Hollywood knows this. In the movie the 40-year-old virgin, the main character collects figurines and rides to work, at least three signs that he’s a little goofy, socially inept. He starts out riding a Pee Wee Herman cruiser with mirrors (another Hollywood image of biking). He even uses a hand signal, further evidence of his backwardness and pedantry. And towards the end of the movie, when he finally has a love interest and is "growing up," the character says, "I've got to get a car!"

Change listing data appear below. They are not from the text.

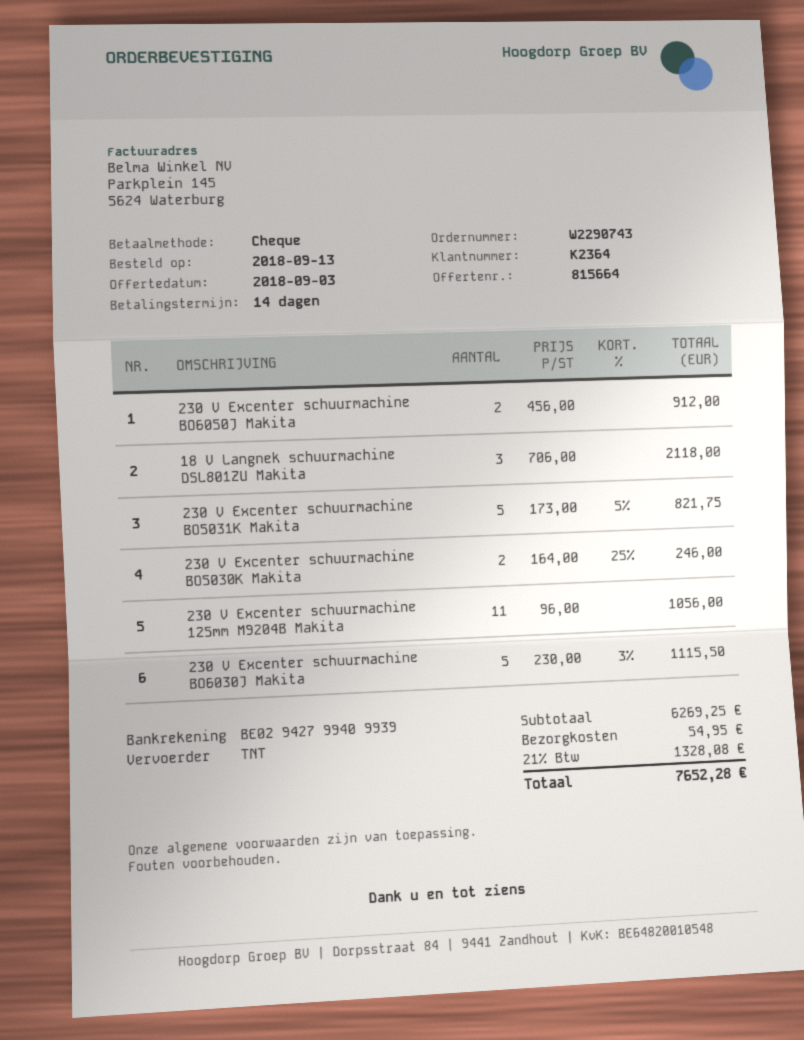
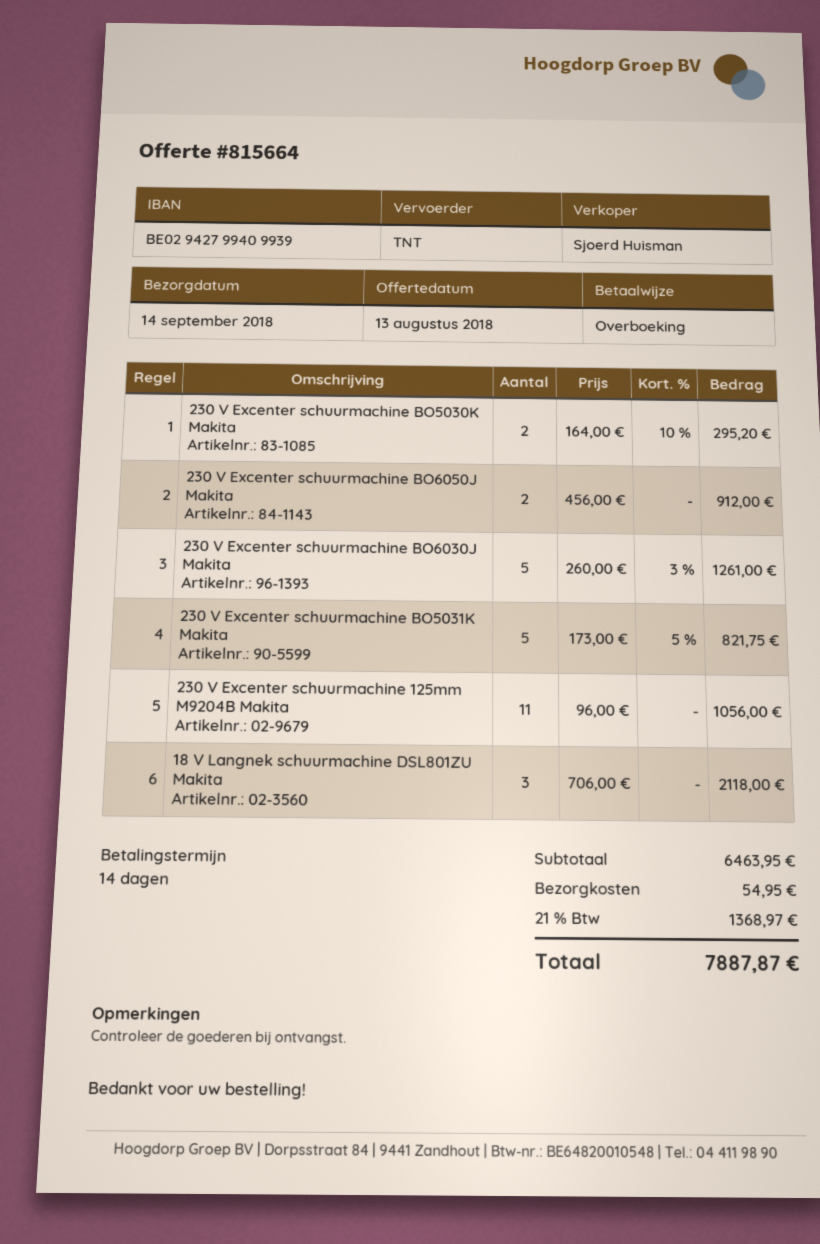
quote date: 2018-09-03 -> 2018-08-13
payment method: cheque -> bank transfer
230 V Excenter schuurmachine BO5030K Makita: 2 x 164.00 - 25% = 246.00 -> 2 x 164.00 - 10% = 295.20
230 V Excenter schuurmachine BO6030J Makita: 5 x 230.00 - 3% = 1115.50 -> 5 x 260.00 - 3% = 1261.00
subtotal: 6269.25 -> 6463.95
tax: 21% = 1328.08 -> 21% = 1368.97
total: 7652.28 -> 7887.87

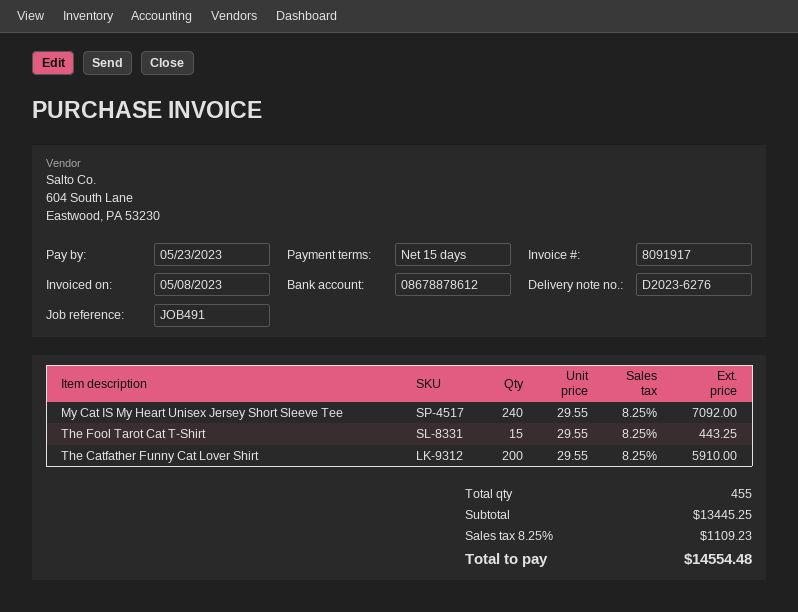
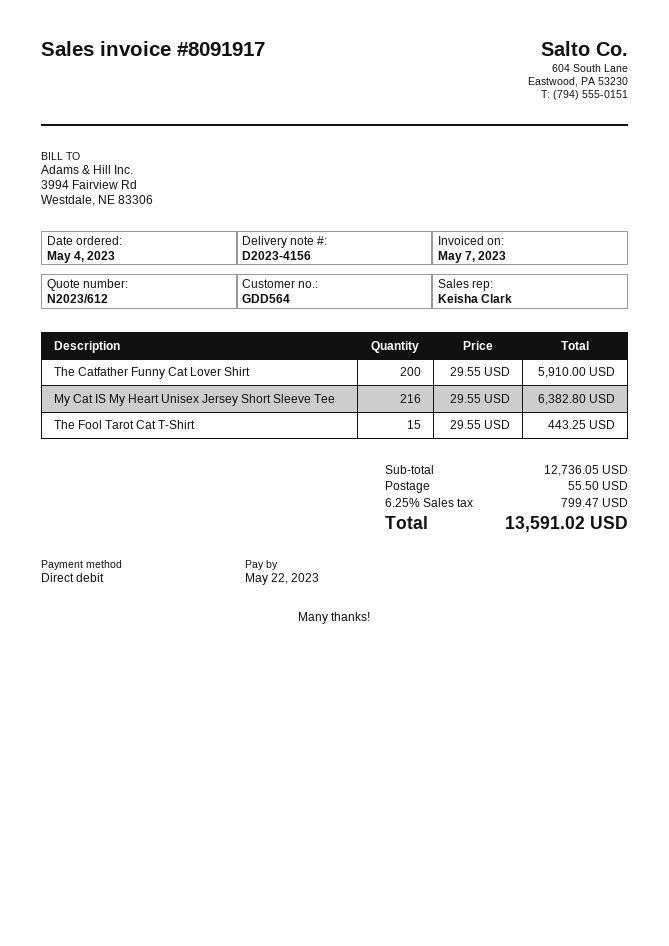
delivery note number: D2023-6276 -> D2023-4156
invoice date: 2023-05-08 -> 2023-05-07
due date: 2023-05-23 -> 2023-05-22
My Cat IS My Heart Unisex Jersey Short Sleeve Tee: 240 x 29.55 = 7092.00 -> 216 x 29.55 = 6382.80
subtotal: 13445.25 -> 12736.05
shipping: none -> 55.50
tax: 8.25% = 1109.23 -> 6.25% = 799.47
total: 14554.48 -> 13591.02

That someone died robs the innocence from everyday bicycling. On my ride to work I double-check now before crossing side streets, think twice before pulling out or taking risks. But I can’t give it up.

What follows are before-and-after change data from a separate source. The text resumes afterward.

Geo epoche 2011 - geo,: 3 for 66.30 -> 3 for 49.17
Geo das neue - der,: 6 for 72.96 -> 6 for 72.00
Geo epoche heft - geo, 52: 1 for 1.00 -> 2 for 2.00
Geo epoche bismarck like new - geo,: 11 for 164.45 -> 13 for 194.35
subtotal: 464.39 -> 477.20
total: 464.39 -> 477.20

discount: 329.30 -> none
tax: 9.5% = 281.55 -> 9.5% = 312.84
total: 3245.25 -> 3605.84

After Fess’s death, many of us wondered how to pay tribute to him. A bicycle procession? Many feared getting hurt, an understandable concern in light of the circumstances. A “ghost bike” at the site of the crash, like those makeshift memorials by the roadside? On Wednesday, May 21, Pathways for Radford, the citizens volunteer group Fess help start, will participate in an international ride of silence in honor of Fess and other cyclists who have been killed on public roadways. They will wear goofy helmets but ride in somber silence. And they may keep riding, even after that ride is over. They may even bike-to-work. Because they’re grown ups, doing the right thing: getting back up on that bicycle and having fun.

Thursday, April 24, 2008

Have Fungi

Scanned the forest floor for about an hour the other day. Maybe if we had to forage for food we would have better concentration and focus. I felt like I did when I found four of these guys growing near stumps. I also saw more wildflowers: jack in the pulpit, bellwort, an amazing stand of trillium. I don't know what combination of soil conditions, moisture, vegetation creates the right conditions for these mor(s)els--I guess that's part of their allure. Some say they come up with the mayapples. Others say look under poplars, or where bloodroot and blue cohosh grow. Near maples, walnuts. On the way home from the park, I tried a spot I had seen some years ago, where a pear tree used to grow. Found two giant ones, big brainy things, in the gravel on the side of the road. Catherine cooked them in some butter. The kids said "they taste better than regular mushrooms." They do. We're heading out tomorrow to try to find some more.

Thursday, April 17, 2008

Spring Beauties



On the east-facing bank of Radford's Wildwood park, beneath a large exposed rock, grows an abundant patch of early spring wildflowers, the ephemerals--bloodroot, Dutchman's breeches, larkspur, toothwart--grabbing sunlight before the treetop roof, taking advantage of the moisture and soil nutrients of this time of year too. Yesterday, on a trip with the kids, we spotted some wild ginger and this trout lilly, a burst of color sprouting up through the brittle leaves. These spring beauties alway fill me with delight. Rachel Carson called it the sense of wonder, and it takes expression (however inarticulate) as something like "how cool!" Most likely that is what I'll post more of here: ephemeral wild things I come across with my kids or that fill me with a kid-like wonder too good not share.